* TASK STATEMENT
Beginning with the line that mentions "Camicia classe donna", reproduce every line through the last line of the entries, exactly, and only those.

* RECORDED DATA
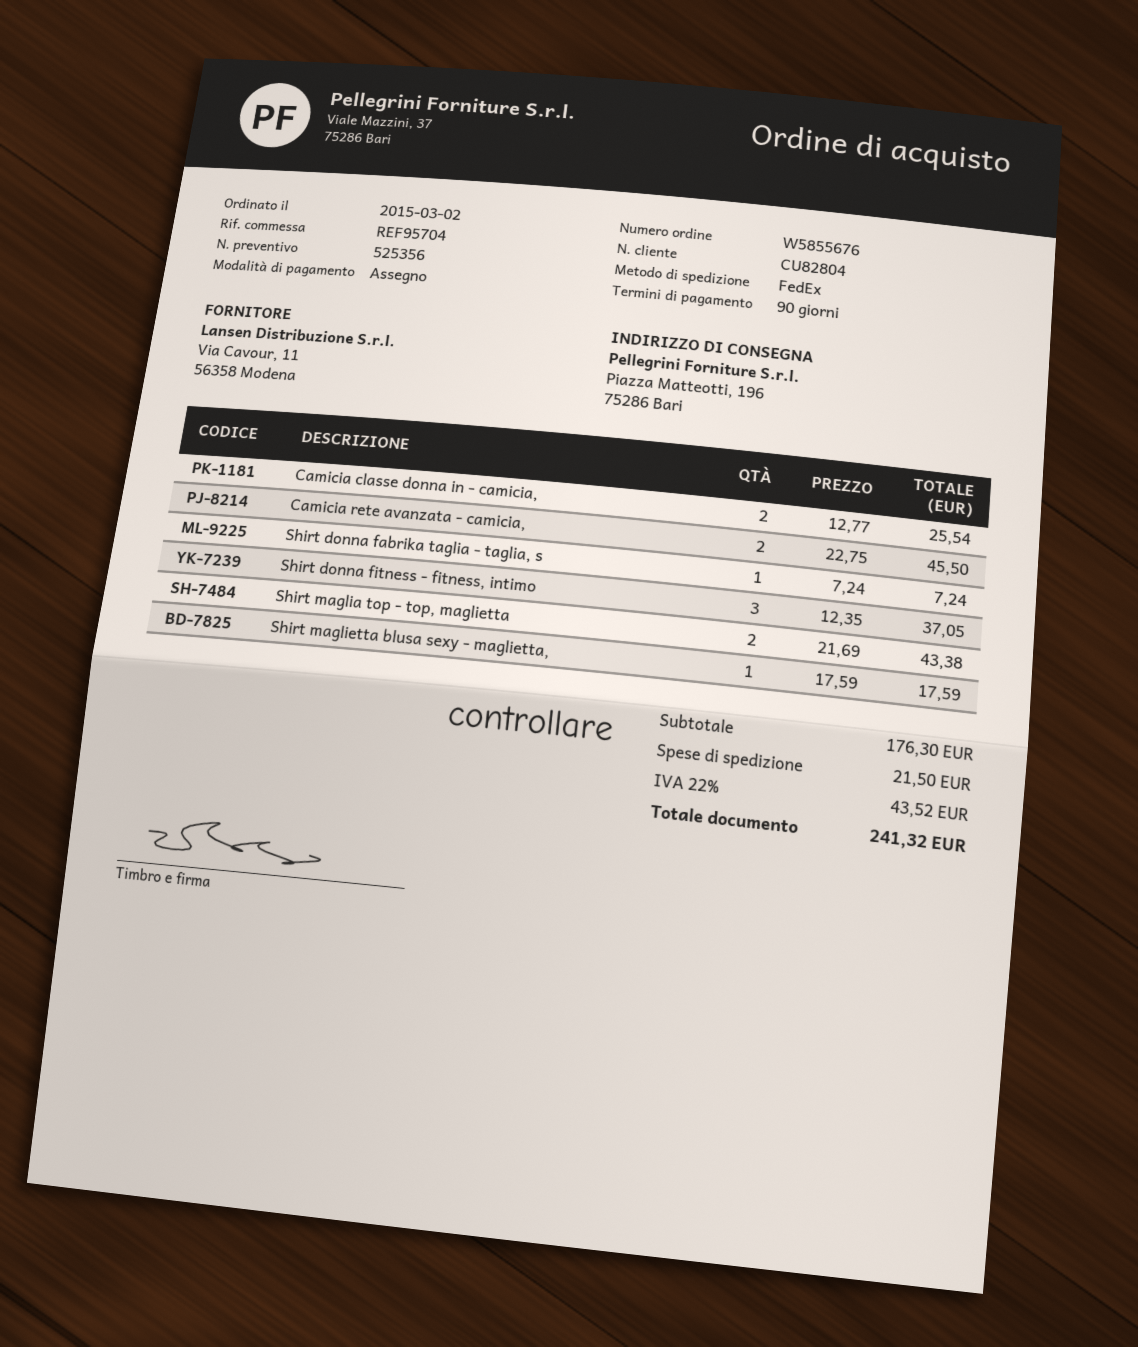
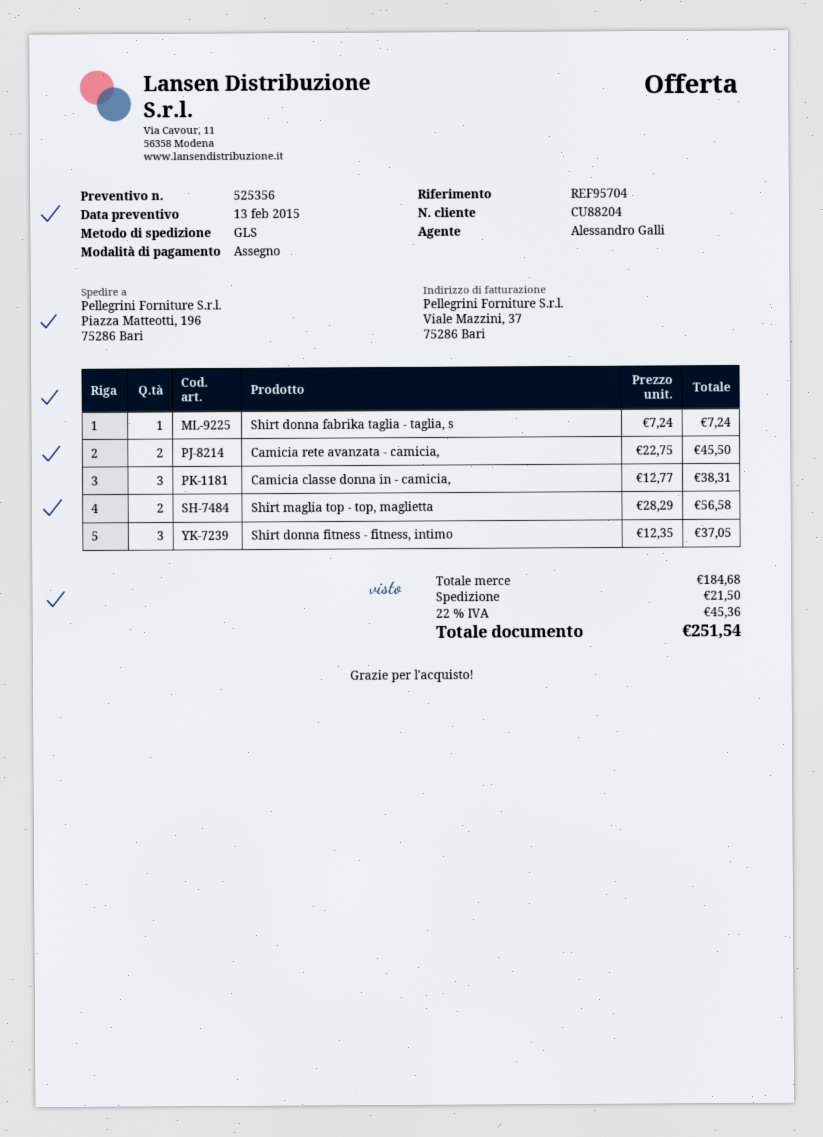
customer number: CU82804 -> CU88204
shipping method: FedEx -> GLS
Camicia classe donna in - camicia,: 2 x 12.77 = 25.54 -> 3 x 12.77 = 38.31
Shirt maglia top - top, maglietta: 2 x 21.69 = 43.38 -> 2 x 28.29 = 56.58
Shirt maglietta blusa sexy - maglietta,: 1 x 17.59 = 17.59 -> none
subtotal: 176.30 -> 184.68
tax: 22% = 43.52 -> 22% = 45.36
total: 241.32 -> 251.54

* RESPONSE TO THE EXERCISE
Camicia classe donna in - camicia,: 2 x 12.77 = 25.54 -> 3 x 12.77 = 38.31
Shirt maglia top - top, maglietta: 2 x 21.69 = 43.38 -> 2 x 28.29 = 56.58
Shirt maglietta blusa sexy - maglietta,: 1 x 17.59 = 17.59 -> none
subtotal: 176.30 -> 184.68
tax: 22% = 43.52 -> 22% = 45.36
total: 241.32 -> 251.54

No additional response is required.